● **Problem to work on**
Below are entries; copy exactly, and only, the lines from the one containing "[665,206,918,223] [614,227,716,244] variance" through their final line, leaving out pictures.

[Dataset items]
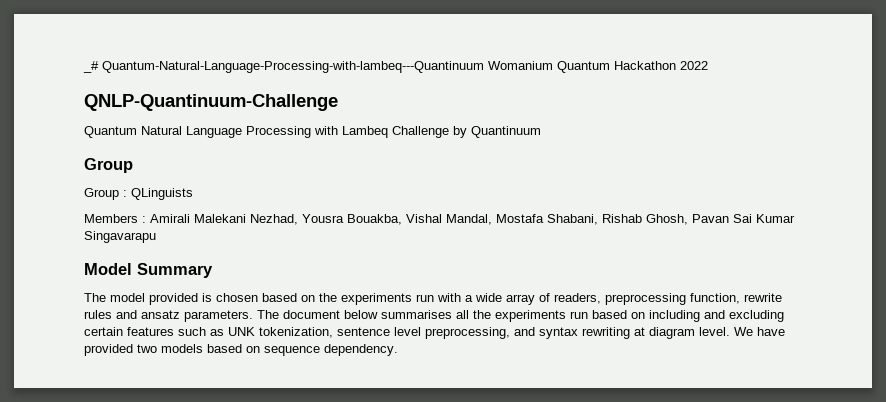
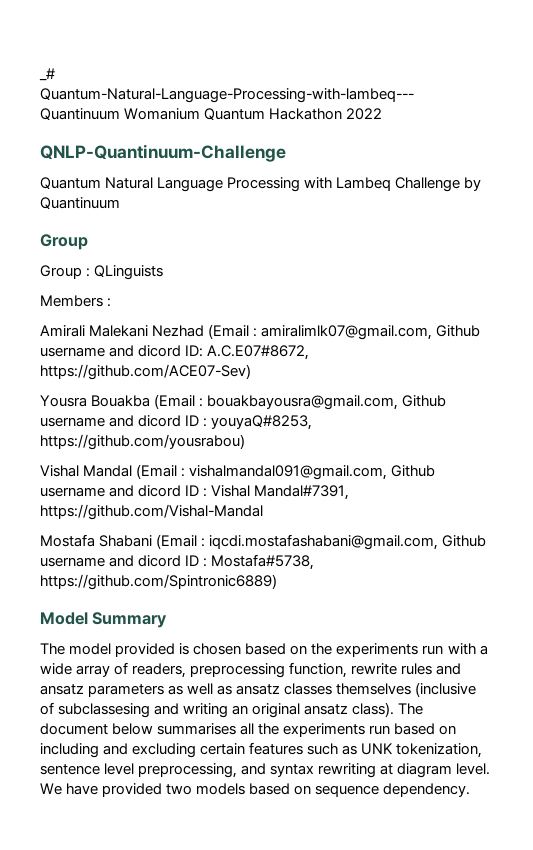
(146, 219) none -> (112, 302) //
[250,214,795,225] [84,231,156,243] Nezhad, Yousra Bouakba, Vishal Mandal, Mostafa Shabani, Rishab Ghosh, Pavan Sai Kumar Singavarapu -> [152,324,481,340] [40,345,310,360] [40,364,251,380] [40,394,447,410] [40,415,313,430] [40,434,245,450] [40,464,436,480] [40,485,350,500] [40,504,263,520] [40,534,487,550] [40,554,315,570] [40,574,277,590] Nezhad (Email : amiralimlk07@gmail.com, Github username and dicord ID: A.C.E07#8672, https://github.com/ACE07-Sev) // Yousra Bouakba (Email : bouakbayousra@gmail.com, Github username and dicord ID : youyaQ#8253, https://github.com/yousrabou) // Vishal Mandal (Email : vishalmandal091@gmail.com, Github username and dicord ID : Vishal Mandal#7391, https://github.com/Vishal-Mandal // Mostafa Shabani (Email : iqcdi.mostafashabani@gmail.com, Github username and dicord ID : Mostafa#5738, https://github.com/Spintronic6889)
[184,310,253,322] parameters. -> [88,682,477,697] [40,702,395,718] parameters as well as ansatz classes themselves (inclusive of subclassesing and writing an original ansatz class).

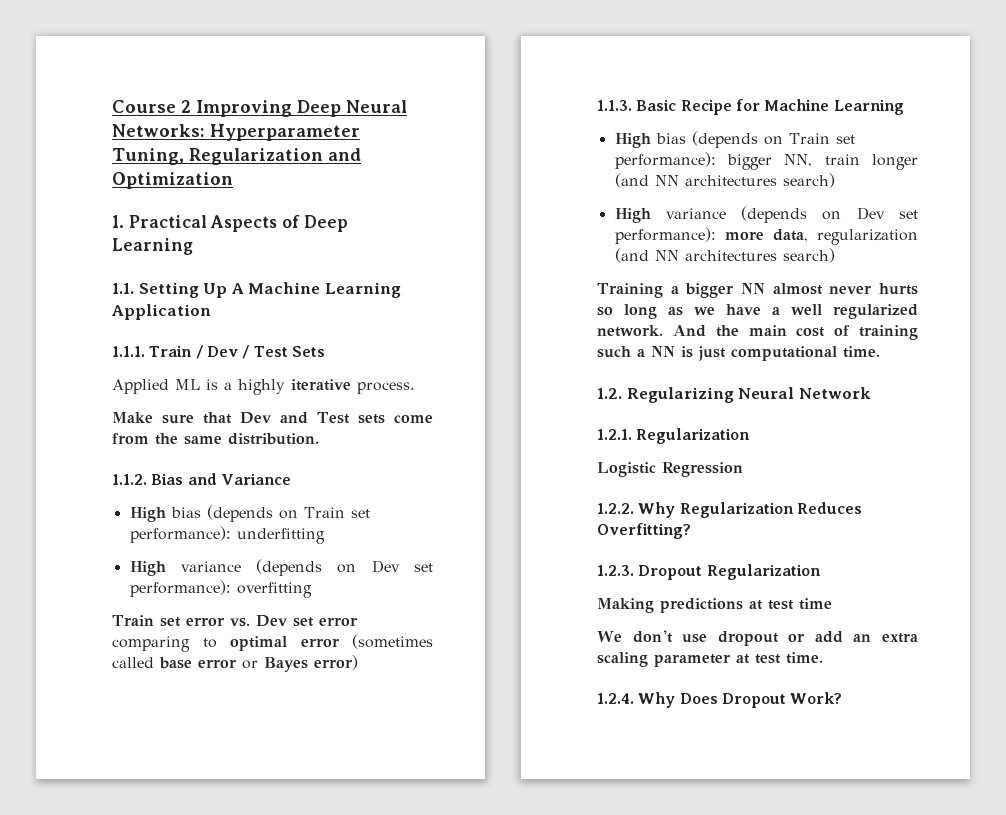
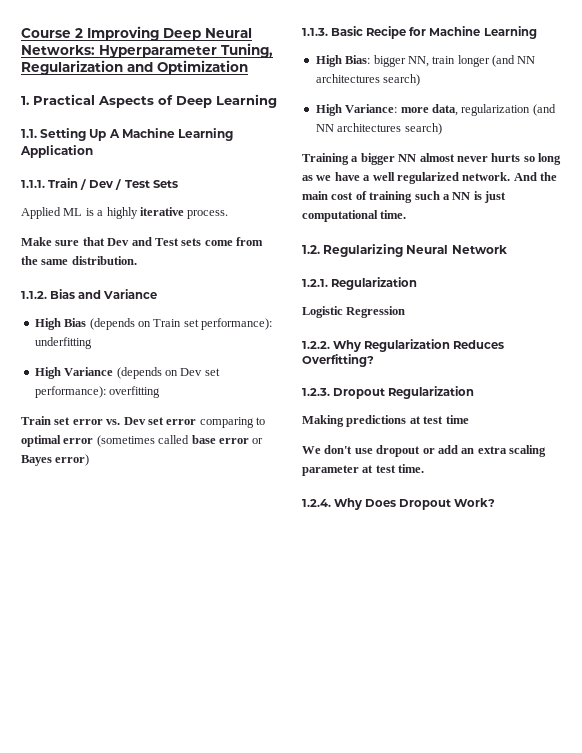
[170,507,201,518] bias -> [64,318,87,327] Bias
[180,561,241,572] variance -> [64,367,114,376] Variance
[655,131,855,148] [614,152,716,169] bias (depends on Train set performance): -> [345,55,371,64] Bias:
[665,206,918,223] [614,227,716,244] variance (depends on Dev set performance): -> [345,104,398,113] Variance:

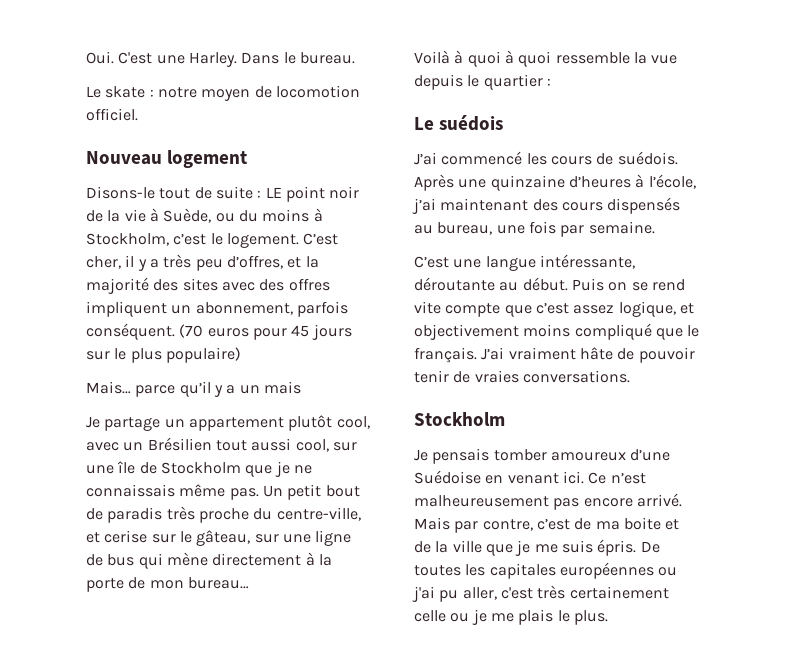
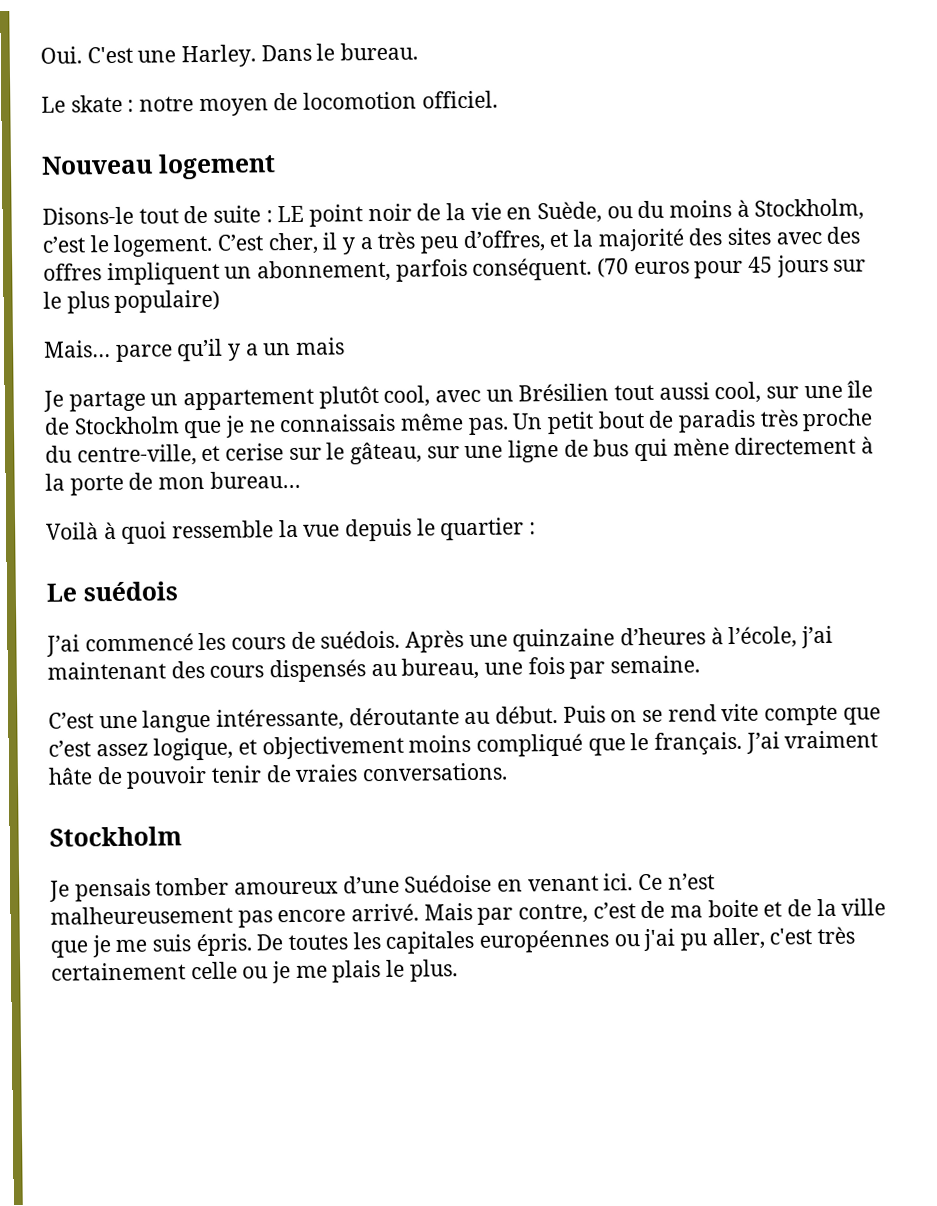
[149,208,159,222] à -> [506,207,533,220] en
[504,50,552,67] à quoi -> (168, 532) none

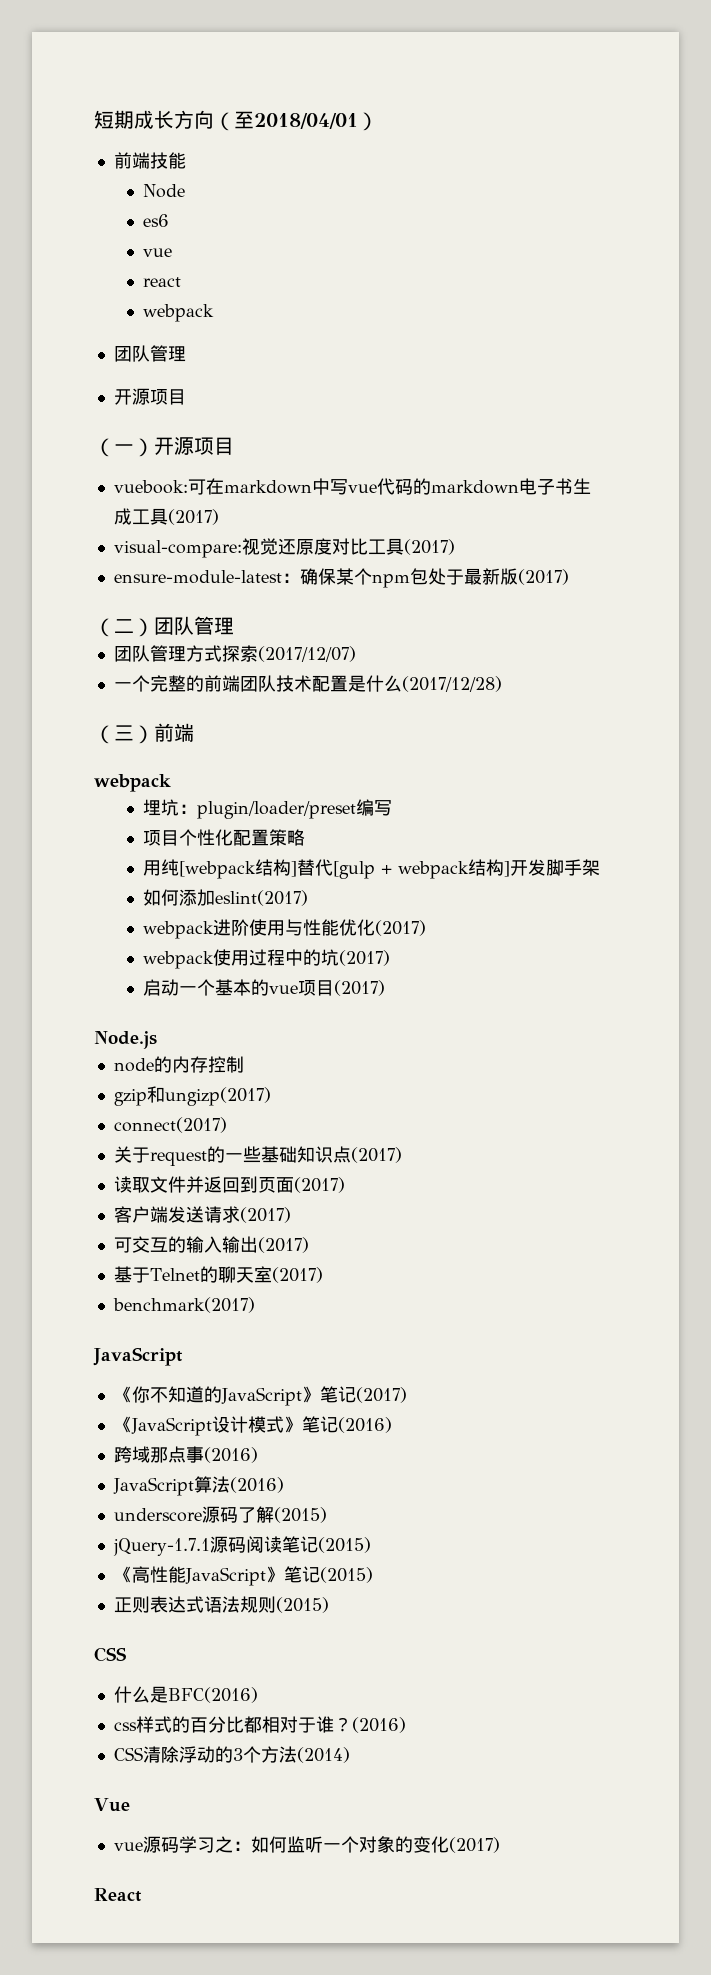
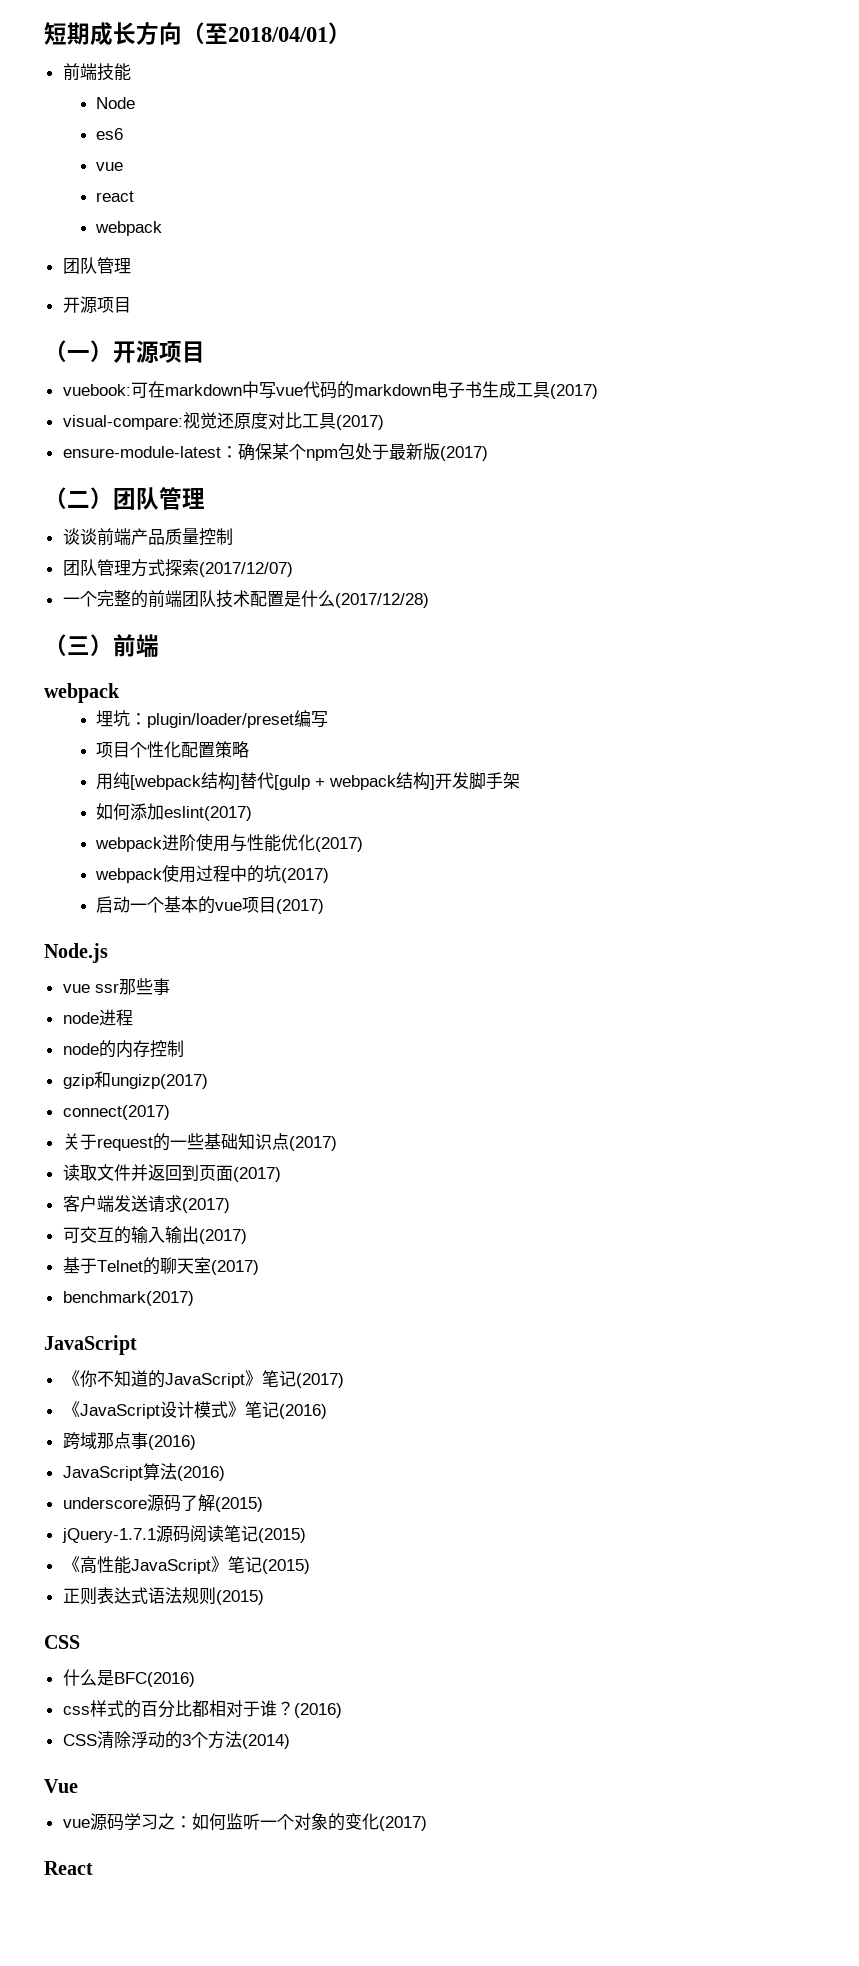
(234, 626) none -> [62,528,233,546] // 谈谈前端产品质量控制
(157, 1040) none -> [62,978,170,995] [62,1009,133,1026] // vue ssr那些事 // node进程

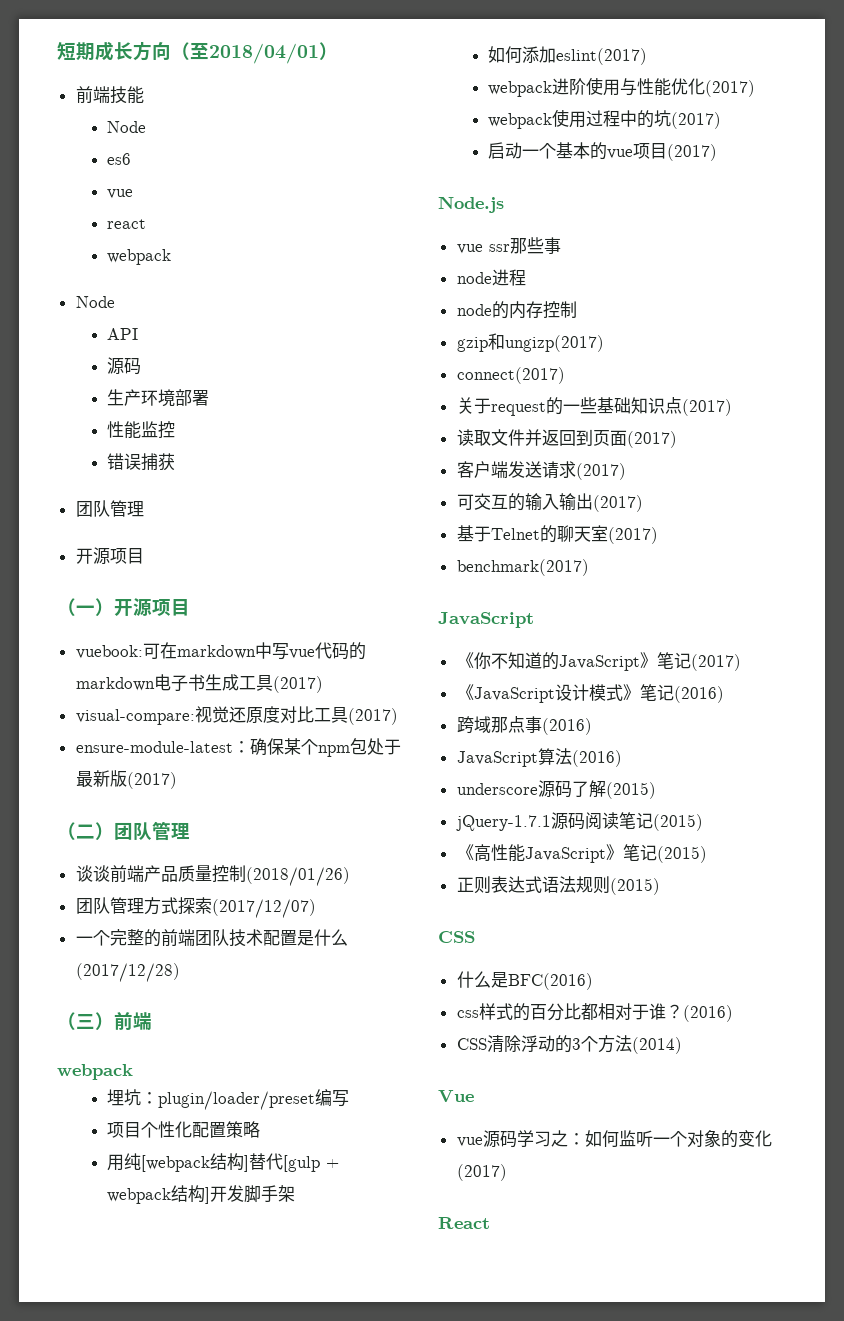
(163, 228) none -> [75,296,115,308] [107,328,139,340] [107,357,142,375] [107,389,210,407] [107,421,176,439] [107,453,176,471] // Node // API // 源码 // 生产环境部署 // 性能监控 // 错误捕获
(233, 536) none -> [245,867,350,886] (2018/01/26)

● **Answer for this exercise**
[665,206,918,223] [614,227,716,244] variance (depends on Dev set performance): -> [345,104,398,113] Variance:

[149,208,159,222] à -> [506,207,533,220] en
[504,50,552,67] à quoi -> (168, 532) none

(234, 626) none -> [62,528,233,546] // 谈谈前端产品质量控制
(157, 1040) none -> [62,978,170,995] [62,1009,133,1026] // vue ssr那些事 // node进程

(163, 228) none -> [75,296,115,308] [107,328,139,340] [107,357,142,375] [107,389,210,407] [107,421,176,439] [107,453,176,471] // Node // API // 源码 // 生产环境部署 // 性能监控 // 错误捕获
(233, 536) none -> [245,867,350,886] (2018/01/26)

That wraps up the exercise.